[[ Supplied material, beginning ]]

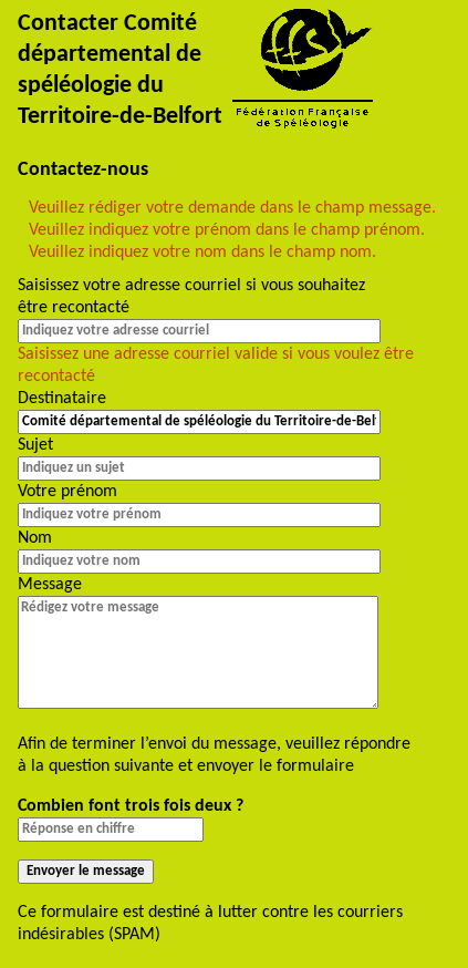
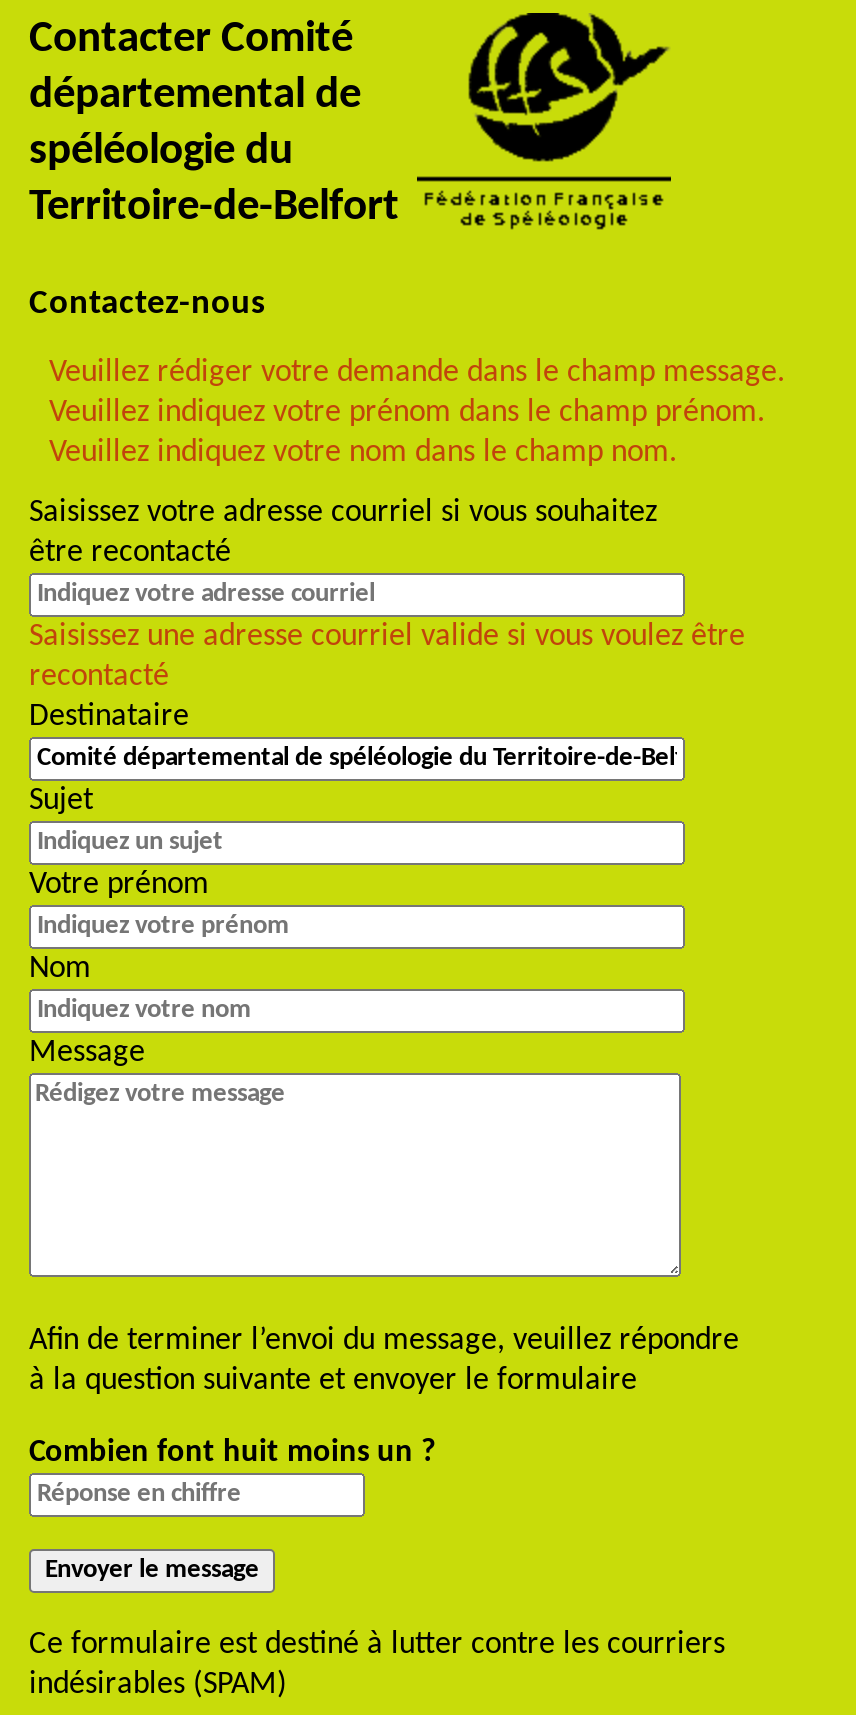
[18,798,243,815] Combien font trois fois deux ? -> [29,1437,435,1469] Combien font huit moins un ?

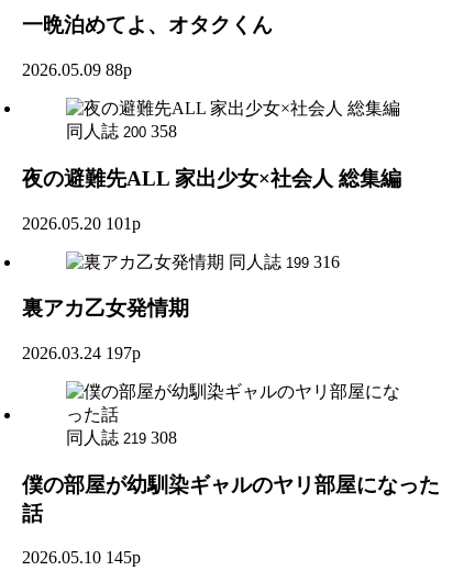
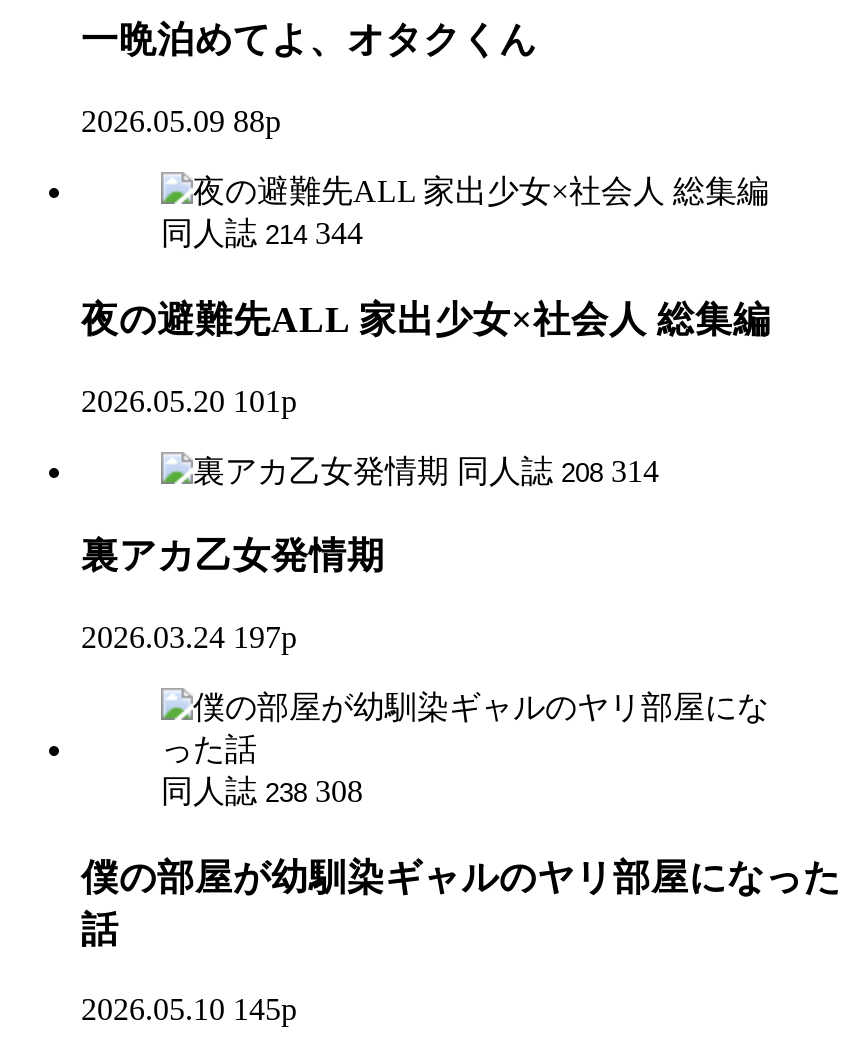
[66,122,177,141] 同人誌 200 358 -> [161,216,363,250] 同人誌 214 344
[229,252,340,271] 同人誌 199 316 -> [457,453,659,487] 同人誌 208 314
[66,428,177,447] 同人誌 219 308 -> [161,774,363,808] 同人誌 238 308

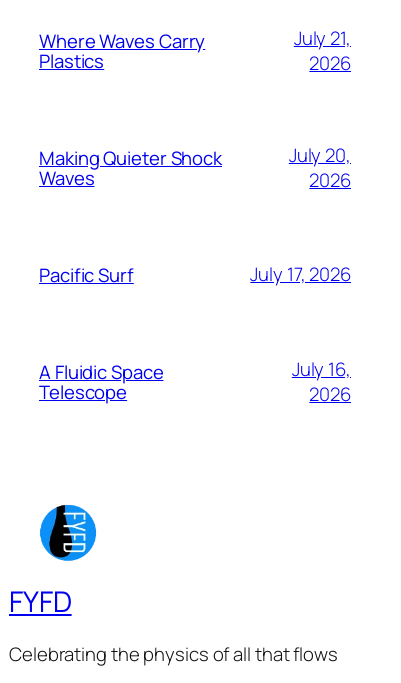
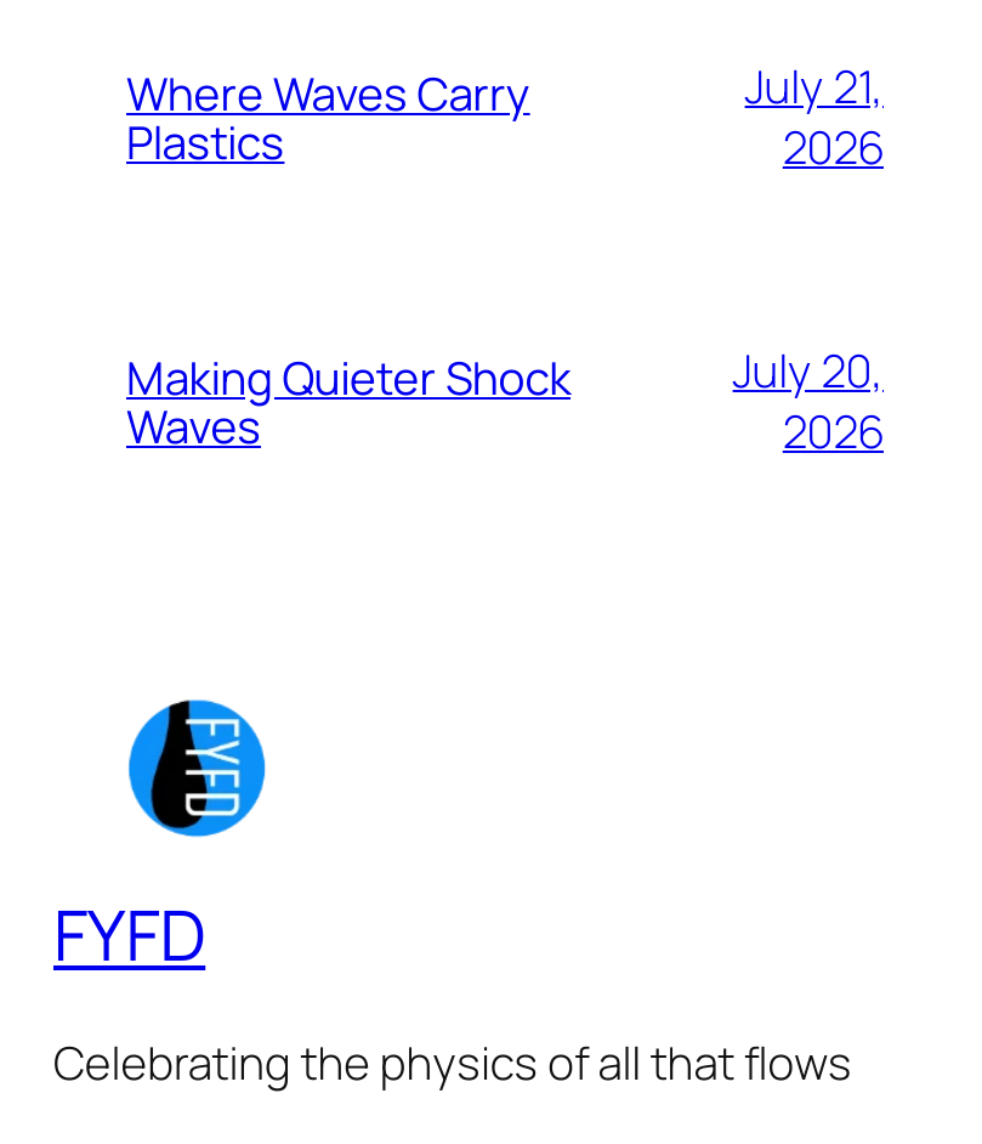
[39,261,351,288] Pacific Surf | July 17, 2026 -> none
[39,358,164,404] A Fluidic Space | Telescope -> none
[292,356,351,406] July 16, | 2026 -> none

[[ Supplied material, end ]]

*Required action*: All of the data must be repeated exactly, except for the pictures.

*Your solution*:
[18,798,243,815] Combien font trois fois deux ? -> [29,1437,435,1469] Combien font huit moins un ?

[66,122,177,141] 同人誌 200 358 -> [161,216,363,250] 同人誌 214 344
[229,252,340,271] 同人誌 199 316 -> [457,453,659,487] 同人誌 208 314
[66,428,177,447] 同人誌 219 308 -> [161,774,363,808] 同人誌 238 308

[39,261,351,288] Pacific Surf | July 17, 2026 -> none
[39,358,164,404] A Fluidic Space | Telescope -> none
[292,356,351,406] July 16, | 2026 -> none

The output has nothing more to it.